Перед закатом солнца капитан вышел на палубу, крикнул: «Купаться!» – и в одну минуту матросы попрыгали в воду, спустили в воду парус, привязали его и в парусе устроили купальню.
На корабле с нами было два мальчика. Мальчики первые попрыгали в воду, но им тесно было в парусе, они вздумали плавать наперегонки в открытом море.
Оба, как ящерицы, вытягивались в воде и что было силы поплыли к тому месту, где был бочонок над якорем.
Один мальчик сначала перегнал товарища, но потом стал отставать. Отец мальчика, старый артиллерист, стоял на палубе и любовался на своего сынишку.
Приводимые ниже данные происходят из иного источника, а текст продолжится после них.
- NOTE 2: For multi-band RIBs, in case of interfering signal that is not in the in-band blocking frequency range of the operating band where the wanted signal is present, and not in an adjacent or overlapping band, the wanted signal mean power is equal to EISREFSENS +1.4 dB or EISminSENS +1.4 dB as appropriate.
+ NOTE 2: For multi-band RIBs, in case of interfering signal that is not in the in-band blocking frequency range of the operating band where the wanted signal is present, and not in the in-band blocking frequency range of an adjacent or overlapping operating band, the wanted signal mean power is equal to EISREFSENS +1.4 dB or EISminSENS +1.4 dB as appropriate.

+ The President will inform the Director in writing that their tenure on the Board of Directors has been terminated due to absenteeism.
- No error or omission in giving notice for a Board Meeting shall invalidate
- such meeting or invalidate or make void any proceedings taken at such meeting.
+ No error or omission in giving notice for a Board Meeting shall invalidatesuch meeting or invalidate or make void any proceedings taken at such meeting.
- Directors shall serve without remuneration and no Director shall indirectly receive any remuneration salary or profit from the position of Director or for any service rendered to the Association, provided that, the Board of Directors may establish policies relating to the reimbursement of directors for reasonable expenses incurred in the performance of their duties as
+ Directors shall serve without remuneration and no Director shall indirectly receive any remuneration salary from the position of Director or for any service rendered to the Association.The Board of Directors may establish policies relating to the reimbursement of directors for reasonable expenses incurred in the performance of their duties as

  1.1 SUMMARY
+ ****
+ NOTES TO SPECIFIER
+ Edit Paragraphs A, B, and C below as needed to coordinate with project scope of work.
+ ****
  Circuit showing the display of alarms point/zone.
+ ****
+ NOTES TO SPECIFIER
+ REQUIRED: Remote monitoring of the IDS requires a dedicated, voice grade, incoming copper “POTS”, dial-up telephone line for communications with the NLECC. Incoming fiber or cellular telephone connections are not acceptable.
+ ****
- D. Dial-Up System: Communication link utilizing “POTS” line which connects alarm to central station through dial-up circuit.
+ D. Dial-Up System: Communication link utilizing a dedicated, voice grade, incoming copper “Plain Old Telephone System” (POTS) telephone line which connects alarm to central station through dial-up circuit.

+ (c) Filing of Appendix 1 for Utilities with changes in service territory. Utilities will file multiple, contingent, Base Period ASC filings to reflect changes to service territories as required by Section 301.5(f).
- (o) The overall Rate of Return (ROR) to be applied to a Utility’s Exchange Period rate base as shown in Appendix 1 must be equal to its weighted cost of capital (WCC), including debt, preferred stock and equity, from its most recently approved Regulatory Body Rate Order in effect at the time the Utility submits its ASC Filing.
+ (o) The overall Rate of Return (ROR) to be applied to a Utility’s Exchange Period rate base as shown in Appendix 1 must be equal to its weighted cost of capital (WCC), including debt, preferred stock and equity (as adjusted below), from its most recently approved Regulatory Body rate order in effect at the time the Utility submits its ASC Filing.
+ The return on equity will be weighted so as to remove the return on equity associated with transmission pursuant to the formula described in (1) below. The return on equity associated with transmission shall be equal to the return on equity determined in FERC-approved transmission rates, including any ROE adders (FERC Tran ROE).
Когда сын стал отставать, отец крикнул ему: «Не выдавай! понатужься!»
Вдруг с палубы кто-то крикнул: «Акула!» – и все мы увидали в воде спину морского чудовища.
Акула плыла прямо на мальчиков.
– Назад! назад! вернитесь! акула! – закричал артиллерист. Но ребята не слыхали его, плыли дальше, смеялись и кричали ещё веселее и громче прежнего.
Артиллерист, бледный как полотно, не шевелясь, смотрел на детей.
Матросы спустили лодку, бросились в неё, и, сгибая вёсла, понеслись что было силы к мальчикам; но они были ещё далеко от них, когда акула уже была не дальше 20-ти шагов.
Мальчики сначала не слыхали того, чтó им кричали, и не видали акулы; но потом один из них оглянулся, и мы все услыхали пронзительный визг, и мальчики поплыли в разные стороны.
Визг этот как будто разбудил артиллериста. Он сорвался с места и побежал к пушкам. Он повернул хобот, прилёг к пушке, прицелился и взял фитиль.
Мы все, сколько нас ни было на корабле, замерли от страха и ждали, что будет.
Раздался выстрел, и мы увидали, что артиллерист упал подле пушки и закрыл лицо руками. Что сделалось с акулой и мальчиками, мы не видали, потому что на минуту дым застлал нам глаза.
Но когда дым разошёлся над водою, со всех сторон послышался сначала тихий ропот, потом ропот этот стал сильнее, и, наконец, со всех сторон раздался громкий, радостный крик.